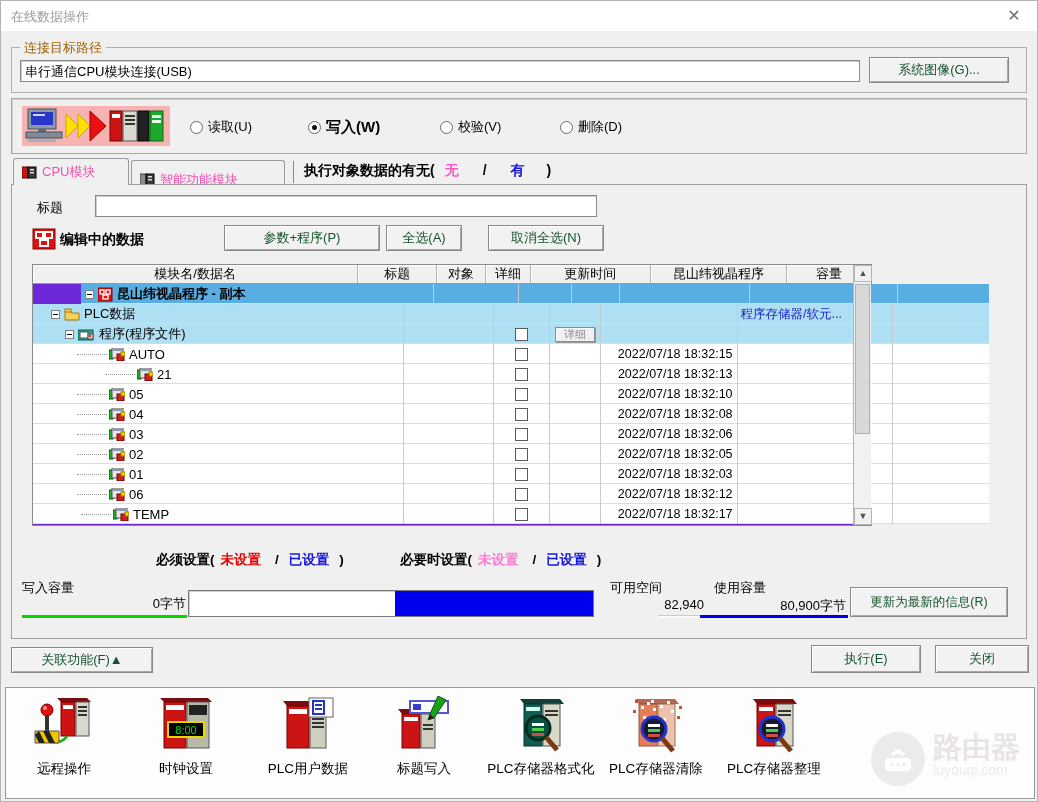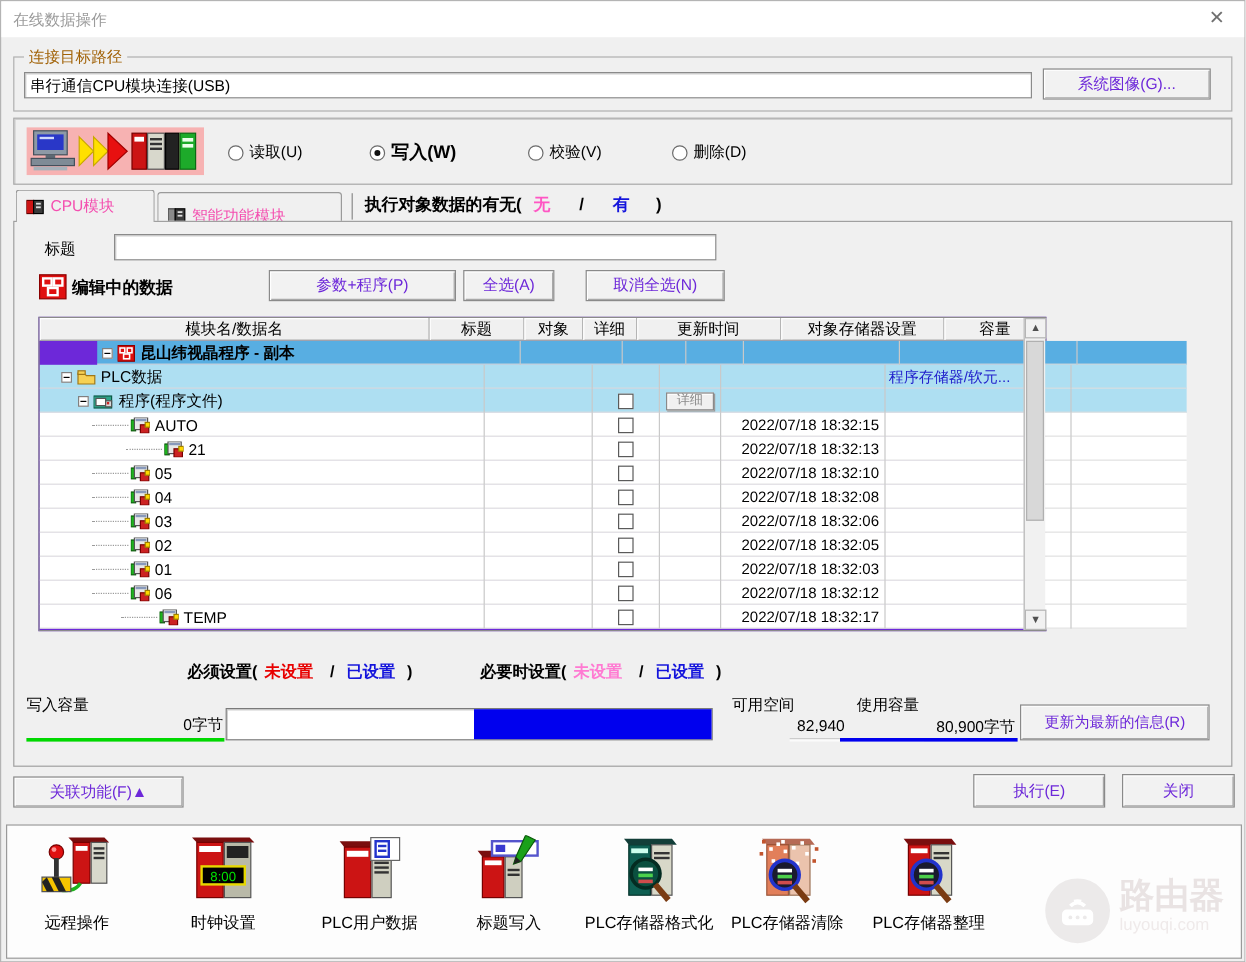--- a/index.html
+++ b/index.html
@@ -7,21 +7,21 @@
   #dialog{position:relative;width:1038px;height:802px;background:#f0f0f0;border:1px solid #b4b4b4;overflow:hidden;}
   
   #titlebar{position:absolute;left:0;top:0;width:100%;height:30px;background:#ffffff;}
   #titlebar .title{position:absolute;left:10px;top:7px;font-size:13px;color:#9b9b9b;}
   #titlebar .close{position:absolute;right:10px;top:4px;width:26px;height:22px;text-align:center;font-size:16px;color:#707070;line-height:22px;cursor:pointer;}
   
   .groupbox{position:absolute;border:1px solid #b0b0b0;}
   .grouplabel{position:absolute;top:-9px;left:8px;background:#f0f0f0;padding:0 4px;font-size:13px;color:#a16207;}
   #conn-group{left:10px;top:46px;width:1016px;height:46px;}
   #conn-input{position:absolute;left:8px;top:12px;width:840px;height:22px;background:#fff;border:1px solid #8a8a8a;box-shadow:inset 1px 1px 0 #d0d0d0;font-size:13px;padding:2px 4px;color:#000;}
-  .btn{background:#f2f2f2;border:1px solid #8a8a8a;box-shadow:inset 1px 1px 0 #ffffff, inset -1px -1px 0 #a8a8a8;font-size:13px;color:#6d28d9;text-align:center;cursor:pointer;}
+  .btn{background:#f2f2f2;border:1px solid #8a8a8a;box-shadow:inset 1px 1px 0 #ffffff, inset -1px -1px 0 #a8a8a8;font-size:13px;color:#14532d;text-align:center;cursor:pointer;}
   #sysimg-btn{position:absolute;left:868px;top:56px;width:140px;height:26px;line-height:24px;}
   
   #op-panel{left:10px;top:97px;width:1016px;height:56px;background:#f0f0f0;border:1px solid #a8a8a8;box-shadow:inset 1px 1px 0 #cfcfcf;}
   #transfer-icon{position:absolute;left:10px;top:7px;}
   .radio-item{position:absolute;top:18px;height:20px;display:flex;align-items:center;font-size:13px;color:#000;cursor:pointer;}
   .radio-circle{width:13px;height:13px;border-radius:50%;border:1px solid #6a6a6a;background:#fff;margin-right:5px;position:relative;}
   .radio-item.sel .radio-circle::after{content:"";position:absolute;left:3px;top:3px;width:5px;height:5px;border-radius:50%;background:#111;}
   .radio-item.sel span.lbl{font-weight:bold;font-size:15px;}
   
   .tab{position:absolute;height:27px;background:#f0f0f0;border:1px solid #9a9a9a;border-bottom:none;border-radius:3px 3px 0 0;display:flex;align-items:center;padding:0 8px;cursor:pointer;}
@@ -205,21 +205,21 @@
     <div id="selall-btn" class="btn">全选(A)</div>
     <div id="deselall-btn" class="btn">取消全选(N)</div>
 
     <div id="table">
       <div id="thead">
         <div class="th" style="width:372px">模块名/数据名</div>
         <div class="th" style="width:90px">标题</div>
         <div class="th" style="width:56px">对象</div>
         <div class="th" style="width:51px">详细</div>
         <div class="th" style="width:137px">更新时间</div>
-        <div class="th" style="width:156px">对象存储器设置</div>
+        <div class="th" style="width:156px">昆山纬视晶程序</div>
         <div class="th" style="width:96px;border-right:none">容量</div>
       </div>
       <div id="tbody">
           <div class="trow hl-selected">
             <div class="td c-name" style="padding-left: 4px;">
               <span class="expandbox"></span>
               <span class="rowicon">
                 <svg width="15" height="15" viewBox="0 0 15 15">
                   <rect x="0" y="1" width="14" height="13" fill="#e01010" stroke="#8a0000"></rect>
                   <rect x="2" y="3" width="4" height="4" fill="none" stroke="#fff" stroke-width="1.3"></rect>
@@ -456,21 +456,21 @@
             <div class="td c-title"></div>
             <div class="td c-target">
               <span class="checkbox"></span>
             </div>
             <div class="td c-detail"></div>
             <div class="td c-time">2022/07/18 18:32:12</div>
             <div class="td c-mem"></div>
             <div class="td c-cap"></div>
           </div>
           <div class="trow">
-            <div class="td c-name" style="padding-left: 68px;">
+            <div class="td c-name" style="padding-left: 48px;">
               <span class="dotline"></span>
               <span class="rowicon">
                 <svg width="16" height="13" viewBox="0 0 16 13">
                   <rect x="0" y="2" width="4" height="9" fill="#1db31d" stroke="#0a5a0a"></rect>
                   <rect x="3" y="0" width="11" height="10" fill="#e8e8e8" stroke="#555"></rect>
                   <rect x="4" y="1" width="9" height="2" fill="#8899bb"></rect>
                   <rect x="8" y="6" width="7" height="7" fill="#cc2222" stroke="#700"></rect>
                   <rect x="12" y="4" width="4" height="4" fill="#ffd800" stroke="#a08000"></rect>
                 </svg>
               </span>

_Instructions for the task_
Without the pictures, copy out each entry exactly as it stands.

_Expected output_
--- a/index.html
+++ b/index.html
@@ -7,21 +7,21 @@
   #dialog{position:relative;width:1038px;height:802px;background:#f0f0f0;border:1px solid #b4b4b4;overflow:hidden;}
   
   #titlebar{position:absolute;left:0;top:0;width:100%;height:30px;background:#ffffff;}
   #titlebar .title{position:absolute;left:10px;top:7px;font-size:13px;color:#9b9b9b;}
   #titlebar .close{position:absolute;right:10px;top:4px;width:26px;height:22px;text-align:center;font-size:16px;color:#707070;line-height:22px;cursor:pointer;}
   
   .groupbox{position:absolute;border:1px solid #b0b0b0;}
   .grouplabel{position:absolute;top:-9px;left:8px;background:#f0f0f0;padding:0 4px;font-size:13px;color:#a16207;}
   #conn-group{left:10px;top:46px;width:1016px;height:46px;}
   #conn-input{position:absolute;left:8px;top:12px;width:840px;height:22px;background:#fff;border:1px solid #8a8a8a;box-shadow:inset 1px 1px 0 #d0d0d0;font-size:13px;padding:2px 4px;color:#000;}
-  .btn{background:#f2f2f2;border:1px solid #8a8a8a;box-shadow:inset 1px 1px 0 #ffffff, inset -1px -1px 0 #a8a8a8;font-size:13px;color:#6d28d9;text-align:center;cursor:pointer;}
+  .btn{background:#f2f2f2;border:1px solid #8a8a8a;box-shadow:inset 1px 1px 0 #ffffff, inset -1px -1px 0 #a8a8a8;font-size:13px;color:#14532d;text-align:center;cursor:pointer;}
   #sysimg-btn{position:absolute;left:868px;top:56px;width:140px;height:26px;line-height:24px;}
   
   #op-panel{left:10px;top:97px;width:1016px;height:56px;background:#f0f0f0;border:1px solid #a8a8a8;box-shadow:inset 1px 1px 0 #cfcfcf;}
   #transfer-icon{position:absolute;left:10px;top:7px;}
   .radio-item{position:absolute;top:18px;height:20px;display:flex;align-items:center;font-size:13px;color:#000;cursor:pointer;}
   .radio-circle{width:13px;height:13px;border-radius:50%;border:1px solid #6a6a6a;background:#fff;margin-right:5px;position:relative;}
   .radio-item.sel .radio-circle::after{content:"";position:absolute;left:3px;top:3px;width:5px;height:5px;border-radius:50%;background:#111;}
   .radio-item.sel span.lbl{font-weight:bold;font-size:15px;}
   
   .tab{position:absolute;height:27px;background:#f0f0f0;border:1px solid #9a9a9a;border-bottom:none;border-radius:3px 3px 0 0;display:flex;align-items:center;padding:0 8px;cursor:pointer;}
@@ -205,21 +205,21 @@
     <div id="selall-btn" class="btn">全选(A)</div>
     <div id="deselall-btn" class="btn">取消全选(N)</div>
 
     <div id="table">
       <div id="thead">
         <div class="th" style="width:372px">模块名/数据名</div>
         <div class="th" style="width:90px">标题</div>
         <div class="th" style="width:56px">对象</div>
         <div class="th" style="width:51px">详细</div>
         <div class="th" style="width:137px">更新时间</div>
-        <div class="th" style="width:156px">对象存储器设置</div>
+        <div class="th" style="width:156px">昆山纬视晶程序</div>
         <div class="th" style="width:96px;border-right:none">容量</div>
       </div>
       <div id="tbody">
           <div class="trow hl-selected">
             <div class="td c-name" style="padding-left: 4px;">
               <span class="expandbox"></span>
               <span class="rowicon">
                 <svg width="15" height="15" viewBox="0 0 15 15">
                   <rect x="0" y="1" width="14" height="13" fill="#e01010" stroke="#8a0000"></rect>
                   <rect x="2" y="3" width="4" height="4" fill="none" stroke="#fff" stroke-width="1.3"></rect>
@@ -456,21 +456,21 @@
             <div class="td c-title"></div>
             <div class="td c-target">
               <span class="checkbox"></span>
             </div>
             <div class="td c-detail"></div>
             <div class="td c-time">2022/07/18 18:32:12</div>
             <div class="td c-mem"></div>
             <div class="td c-cap"></div>
           </div>
           <div class="trow">
-            <div class="td c-name" style="padding-left: 68px;">
+            <div class="td c-name" style="padding-left: 48px;">
               <span class="dotline"></span>
               <span class="rowicon">
                 <svg width="16" height="13" viewBox="0 0 16 13">
                   <rect x="0" y="2" width="4" height="9" fill="#1db31d" stroke="#0a5a0a"></rect>
                   <rect x="3" y="0" width="11" height="10" fill="#e8e8e8" stroke="#555"></rect>
                   <rect x="4" y="1" width="9" height="2" fill="#8899bb"></rect>
                   <rect x="8" y="6" width="7" height="7" fill="#cc2222" stroke="#700"></rect>
                   <rect x="12" y="4" width="4" height="4" fill="#ffd800" stroke="#a08000"></rect>
                 </svg>
               </span>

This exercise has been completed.